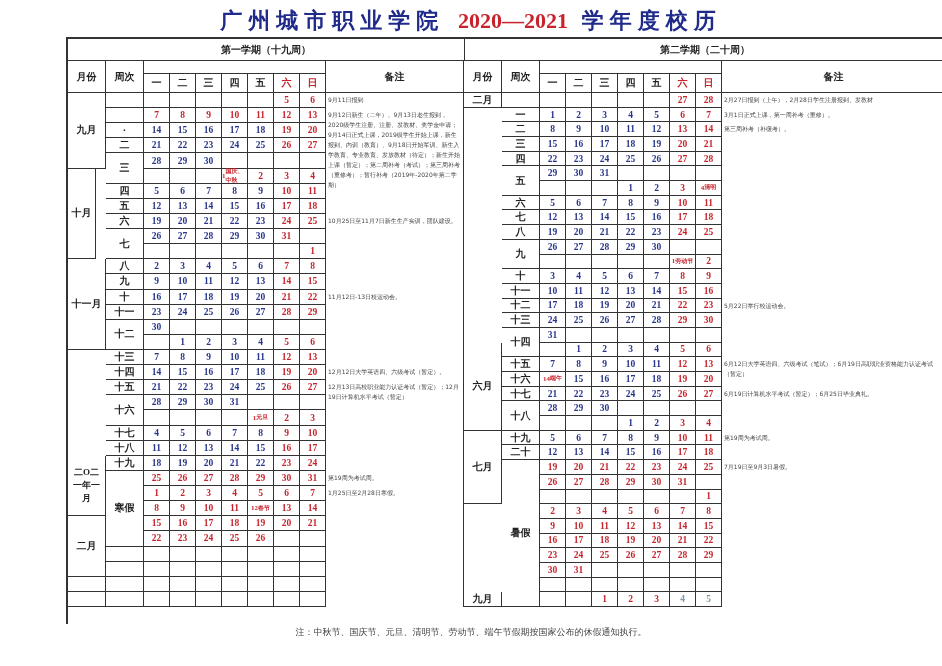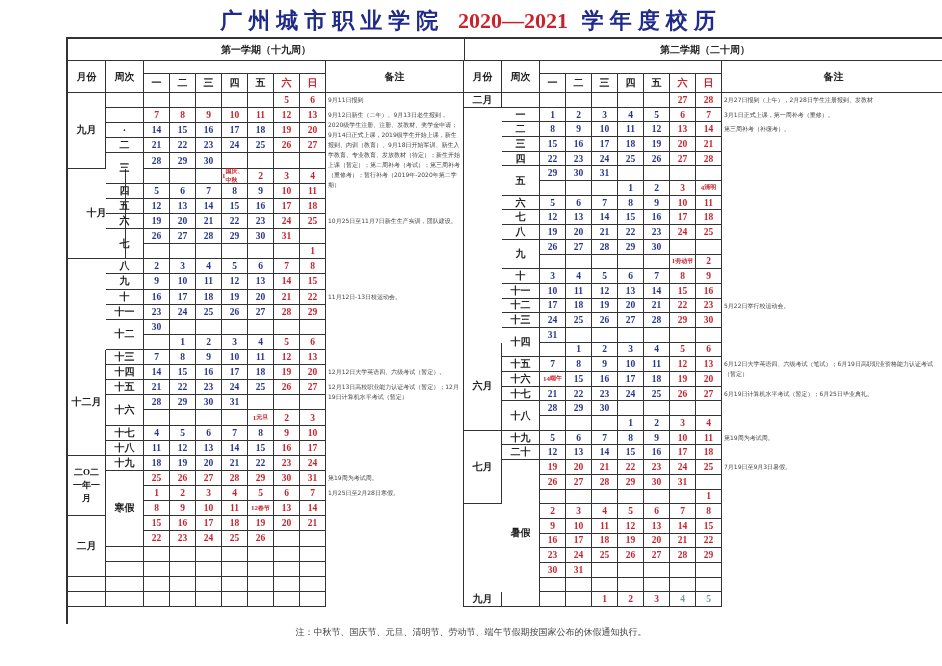--- a/index.html
+++ b/index.html
@@ -52,7 +52,7 @@
       </div>
       <div class="body" style="width: 396px; height: 514px;">
         <div class="cell c-k" style="left: 0px; top: 0px; width: 38px; height: 75.5882px; text-align: center; padding: 0px 3px; font-size: 10px;">九月</div>
-        <div class="cell c-k" style="left: 0px; top: 75.5882px; width: 58px; height: 90.7059px; text-align: left; padding: 0px 3px; font-size: 10px;">十月</div>
+        <div class="cell c-k" style="left: 0px; top: 75.5882px; width: 28px; height: 90.7059px; text-align: left; padding: 0px 3px; font-size: 10px;">十月</div>
         <div class="cell c-k" style="left: 0px; top: 257px; width: 38px; height: 105.824px; text-align: center; padding: 0px 3px; font-size: 10px;">十二月</div>
         <div class="cell c-k" style="left: 0px; top: 362.824px; width: 38px; height: 60.4706px; text-align: center; padding: 0px 3px; font-size: 9px;">二O二一年一月</div>
         <div class="cell c-k" style="left: 0px; top: 423.294px; width: 38px; height: 60.4706px; text-align: center; padding: 0px 3px; font-size: 10px;">二月</div>

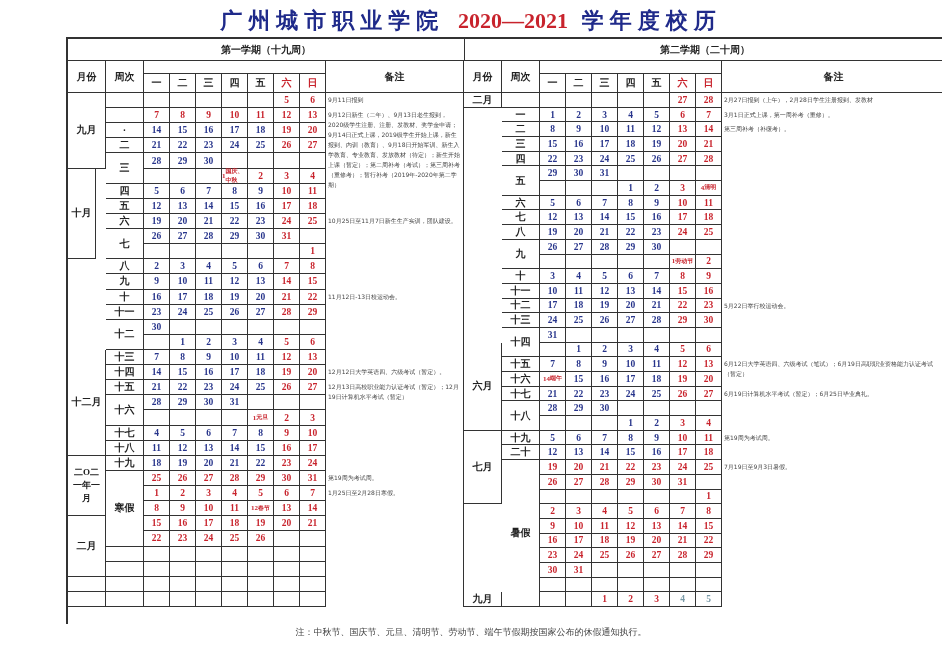--- a/index.html
+++ b/index.html
@@ -53,6 +53,7 @@
       <div class="body" style="width: 396px; height: 514px;">
         <div class="cell c-k" style="left: 0px; top: 0px; width: 38px; height: 75.5882px; text-align: center; padding: 0px 3px; font-size: 10px;">九月</div>
         <div class="cell c-k" style="left: 0px; top: 75.5882px; width: 28px; height: 90.7059px; text-align: left; padding: 0px 3px; font-size: 10px;">十月</div>
+        <div class="cell c-k" style="left: 0px; top: 166.294px; width: 38px; height: 90.7059px; text-align: center; padding: 0px 3px; font-size: 10px;">十一月</div>
         <div class="cell c-k" style="left: 0px; top: 257px; width: 38px; height: 105.824px; text-align: center; padding: 0px 3px; font-size: 10px;">十二月</div>
         <div class="cell c-k" style="left: 0px; top: 362.824px; width: 38px; height: 60.4706px; text-align: center; padding: 0px 3px; font-size: 9px;">二O二一年一月</div>
         <div class="cell c-k" style="left: 0px; top: 423.294px; width: 38px; height: 60.4706px; text-align: center; padding: 0px 3px; font-size: 10px;">二月</div>

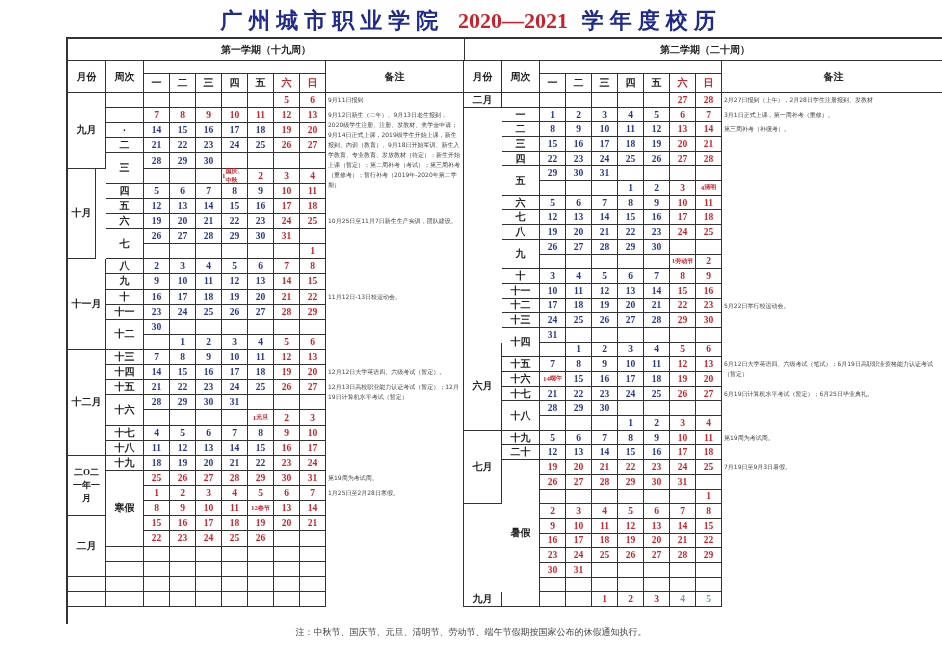--- a/index.html
+++ b/index.html
@@ -54,7 +54,6 @@
         <div class="cell c-k" style="left: 0px; top: 0px; width: 38px; height: 75.5882px; text-align: center; padding: 0px 3px; font-size: 10px;">九月</div>
         <div class="cell c-k" style="left: 0px; top: 75.5882px; width: 28px; height: 90.7059px; text-align: left; padding: 0px 3px; font-size: 10px;">十月</div>
         <div class="cell c-k" style="left: 0px; top: 166.294px; width: 38px; height: 90.7059px; text-align: center; padding: 0px 3px; font-size: 10px;">十一月</div>
-        <div class="cell c-k" style="left: 0px; top: 257px; width: 38px; height: 105.824px; text-align: center; padding: 0px 3px; font-size: 10px;">十二月</div>
         <div class="cell c-k" style="left: 0px; top: 362.824px; width: 38px; height: 60.4706px; text-align: center; padding: 0px 3px; font-size: 9px;">二O二一年一月</div>
         <div class="cell c-k" style="left: 0px; top: 423.294px; width: 38px; height: 60.4706px; text-align: center; padding: 0px 3px; font-size: 10px;">二月</div>
         <div class="cell c-k" style="left: 0px; top: 483.765px; width: 38px; height: 15.1176px; text-align: center; padding: 0px 3px; font-size: 10px;"></div>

+---+

PROBLEM DESCRIPTION →
Only the pictures are to be left out; all other material is to be output exactly.

TASK RESULT →
--- a/index.html
+++ b/index.html
@@ -52,7 +52,7 @@
       </div>
       <div class="body" style="width: 396px; height: 514px;">
         <div class="cell c-k" style="left: 0px; top: 0px; width: 38px; height: 75.5882px; text-align: center; padding: 0px 3px; font-size: 10px;">九月</div>
-        <div class="cell c-k" style="left: 0px; top: 75.5882px; width: 58px; height: 90.7059px; text-align: left; padding: 0px 3px; font-size: 10px;">十月</div>
+        <div class="cell c-k" style="left: 0px; top: 75.5882px; width: 28px; height: 90.7059px; text-align: left; padding: 0px 3px; font-size: 10px;">十月</div>
         <div class="cell c-k" style="left: 0px; top: 257px; width: 38px; height: 105.824px; text-align: center; padding: 0px 3px; font-size: 10px;">十二月</div>
         <div class="cell c-k" style="left: 0px; top: 362.824px; width: 38px; height: 60.4706px; text-align: center; padding: 0px 3px; font-size: 9px;">二O二一年一月</div>
         <div class="cell c-k" style="left: 0px; top: 423.294px; width: 38px; height: 60.4706px; text-align: center; padding: 0px 3px; font-size: 10px;">二月</div>

--- a/index.html
+++ b/index.html
@@ -53,6 +53,7 @@
       <div class="body" style="width: 396px; height: 514px;">
         <div class="cell c-k" style="left: 0px; top: 0px; width: 38px; height: 75.5882px; text-align: center; padding: 0px 3px; font-size: 10px;">九月</div>
         <div class="cell c-k" style="left: 0px; top: 75.5882px; width: 28px; height: 90.7059px; text-align: left; padding: 0px 3px; font-size: 10px;">十月</div>
+        <div class="cell c-k" style="left: 0px; top: 166.294px; width: 38px; height: 90.7059px; text-align: center; padding: 0px 3px; font-size: 10px;">十一月</div>
         <div class="cell c-k" style="left: 0px; top: 257px; width: 38px; height: 105.824px; text-align: center; padding: 0px 3px; font-size: 10px;">十二月</div>
         <div class="cell c-k" style="left: 0px; top: 362.824px; width: 38px; height: 60.4706px; text-align: center; padding: 0px 3px; font-size: 9px;">二O二一年一月</div>
         <div class="cell c-k" style="left: 0px; top: 423.294px; width: 38px; height: 60.4706px; text-align: center; padding: 0px 3px; font-size: 10px;">二月</div>

--- a/index.html
+++ b/index.html
@@ -54,7 +54,6 @@
         <div class="cell c-k" style="left: 0px; top: 0px; width: 38px; height: 75.5882px; text-align: center; padding: 0px 3px; font-size: 10px;">九月</div>
         <div class="cell c-k" style="left: 0px; top: 75.5882px; width: 28px; height: 90.7059px; text-align: left; padding: 0px 3px; font-size: 10px;">十月</div>
         <div class="cell c-k" style="left: 0px; top: 166.294px; width: 38px; height: 90.7059px; text-align: center; padding: 0px 3px; font-size: 10px;">十一月</div>
-        <div class="cell c-k" style="left: 0px; top: 257px; width: 38px; height: 105.824px; text-align: center; padding: 0px 3px; font-size: 10px;">十二月</div>
         <div class="cell c-k" style="left: 0px; top: 362.824px; width: 38px; height: 60.4706px; text-align: center; padding: 0px 3px; font-size: 9px;">二O二一年一月</div>
         <div class="cell c-k" style="left: 0px; top: 423.294px; width: 38px; height: 60.4706px; text-align: center; padding: 0px 3px; font-size: 10px;">二月</div>
         <div class="cell c-k" style="left: 0px; top: 483.765px; width: 38px; height: 15.1176px; text-align: center; padding: 0px 3px; font-size: 10px;"></div>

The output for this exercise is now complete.